В их мире всё действует по правилам доверия, говорила мама, сколько он себя помнил. Помни, не стоит доверять всем подряд, от твоего выбора зависит твоя жизнь. Чимин тогда трогал мамину кожу, своими холодными фарфоровыми пальцами касаясь её теплого тела. Мир соулмейтов, жестокий мир соулмейтов, где каждый твой человек в жизни — большой риск и большой шаг, чтобы стать человеком. Почему он не мог родится дргой вселенной, Чимин не понимает до сих пор.
Когда он впервые сел за парту к новенькому, тот тотчас взял свои вещи и уже почти встал, как Чимину ухватил его за серую кофту, почти что снимая капюшон с черных волос.
— Хей, ты можешь не ходить, просто я всегда здесь сидел, до одного момента.
И тогда на него повернулись. Он задержал дыхание.
Из-под челки на него смотрели два испуганных серо-голубых глаза. Он отпрянул, вставая перед Чимином так, чтобы его лица не было видно. Ему сказали: «Н-нет, простите, я пересяду» и пошли куда-то в конец кабинета. А Пак всё равно и слова не мог произнести, когда перед глазами всё ещё стояло это лицо. Полное шрамов, расползающихся по фарфоровой коже, словно парень перед ним вот-вот расколется на кусочки, которые уже не восстановишь.
У Чимина тоже было несколько потерянных доверий — всё зависит от того, насколько сильно ты человеку доверился. На лице — самая большая, на ногах — самая маленькая степень доверия из возможных. У самого Чимина было всего несколько — на правой руке тянулась трещина от локтя до самой лопатки — это была его первая любовь, его пятнадцать лет. Шрамы и трещины выходят в момент осознания причиненной боли. Тебя ломает не только морально, но и физически. Смотреть, как уходит человек, которого ты любил и которому ты верил. И чем больше этой боли, тем глубже будет рана. У Чимина она почти прорезала сухожилия. Вот почему в этом мире до тридцати живёт так мало. Когда ногу Чимина раздробило колесом, он тоже думал, что умрёт. Потому что в тот момент прорезалась пока что последняя трещина — на виске. Его хотел разбить на кусочки собственный отец.

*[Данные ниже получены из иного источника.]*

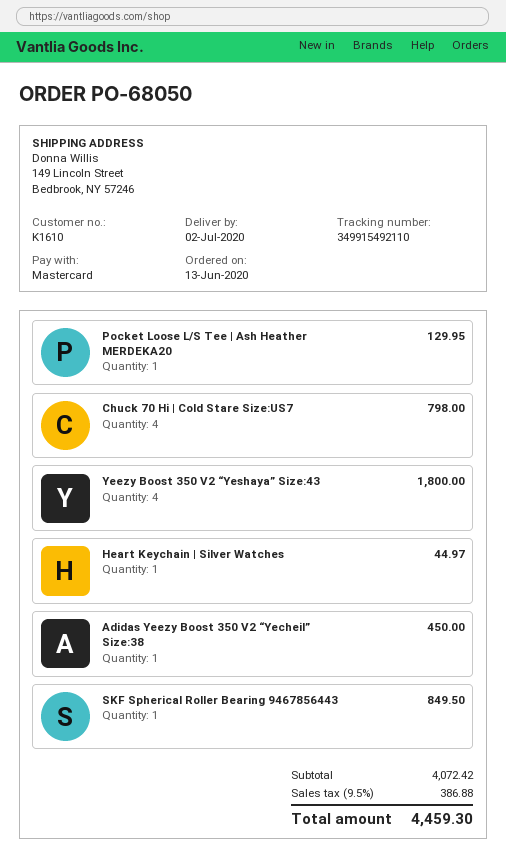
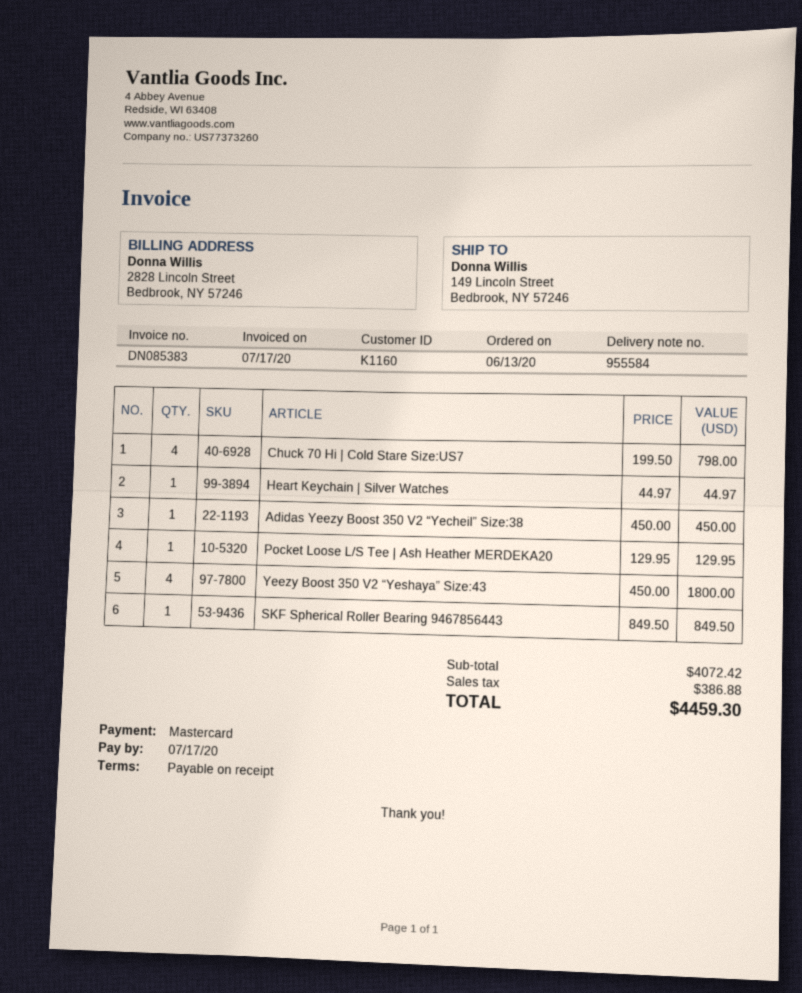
customer number: K1610 -> K1160

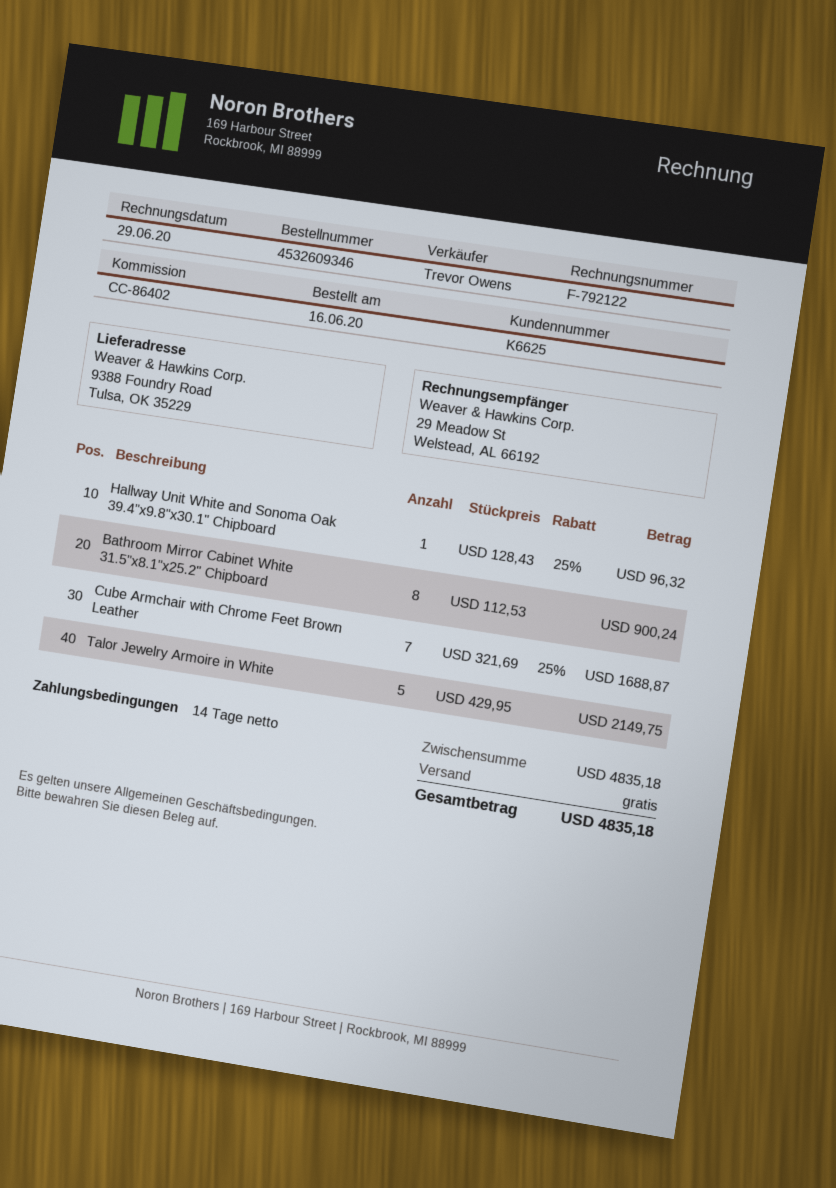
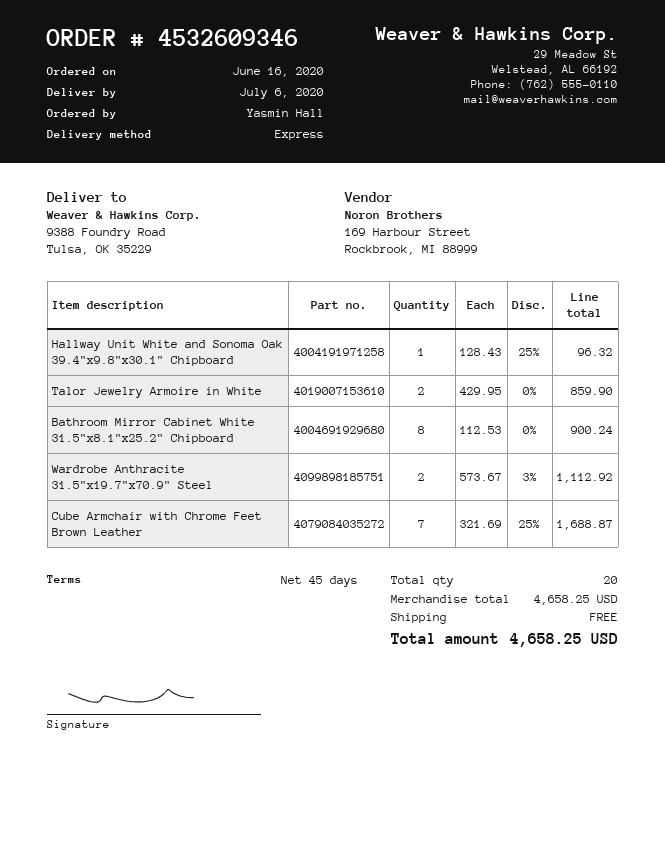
payment terms: 14 days -> 45 days
Talor Jewelry Armoire in White: 5 x 429.95 = 2149.75 -> 2 x 429.95 = 859.90
Wardrobe Anthracite 31.5"x19.7"x70.9" Steel: none -> 2 x 573.67 - 3% = 1112.92
subtotal: 4835.18 -> 4658.25
total: 4835.18 -> 4658.25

Но видеть лицо, вечно спрятанное под кучей масок, очков и вечно надвинутых капюшонов постепенно входило у Пака в привычку. Они познакомились нормально, правда, его все ещё боялись, но хотя бы что-то у Чимина получилось. Это Юнги, Мин Юнги, их не такой уж и новенький — пришёл четыре месяца назад, в тот момент, когда Чимин восстанавливался. Он не хотел говорить с Паком, боялся безумно, ведь привык что за эти месяцы ему буквально каждый подходящий смеялся в лицо, поэтому он научился его прятать.
Их небольшой город славился своей тёплой осенью, поэтому Юнги оказался с Чимином в парке уже под конец уроков. Его сложно было раскрыть, Чимин понимал это по тому, что спустя несколько месяцев их общения Юнги всё ещё не доверял ему, боялся стоять слишком близко, даже здоровался, не поднимая глаз, чтобы ненароком не потекли слёзы. А Чимин злился на каждого, кто хоть раз издевался над ним. Юнги на самом деле самый добрый человек из всех, кого Чимину доводилось знать.
Мин всегда кормил кошек во дворах, спасал брошенных котят, отдавая их в приюты, даже в дождь или в снег всегда шёл если Чимину нужна была помощь. Эта его доброта так трогала чиминово сердце, что однажды он спросил напрямую.
— Почему твоих шрамов… так много?
Юнги замер, так и не прислонив к свим губам трубочку. Мин начал, когда Чимин уже хотел замять тему и извинится.
— От меня… родители отказались, когда мне было семь. Здоровье моё было совсем слабое, они не могли ничего сделать со мной и моим вечным жаром, — Юнги усмехается, продолжая, — у нас не было денег настолько, что чаще всего я голодал, потом и вовсе пропал аппетит. Только благодаря тебе я начал нормально есть.
Юнги рассказал обо всём. Как цеплялся за мамину юбку, когда его оставили на пороге детского дома. Помнит, как именно в этот момент по его глазу и щеке расползлись первые шрамы предательства. Дети в приюте были злые, такие же обиженные, как сам Мин, только это не мешало им из раза в раз бросать в него камнями, разбивая фарфоровые коленки, а после один мальчик начал с ним дружить, но остальные дети, будучи злыми и совершенно непонимающими правила их мира, а мальчик…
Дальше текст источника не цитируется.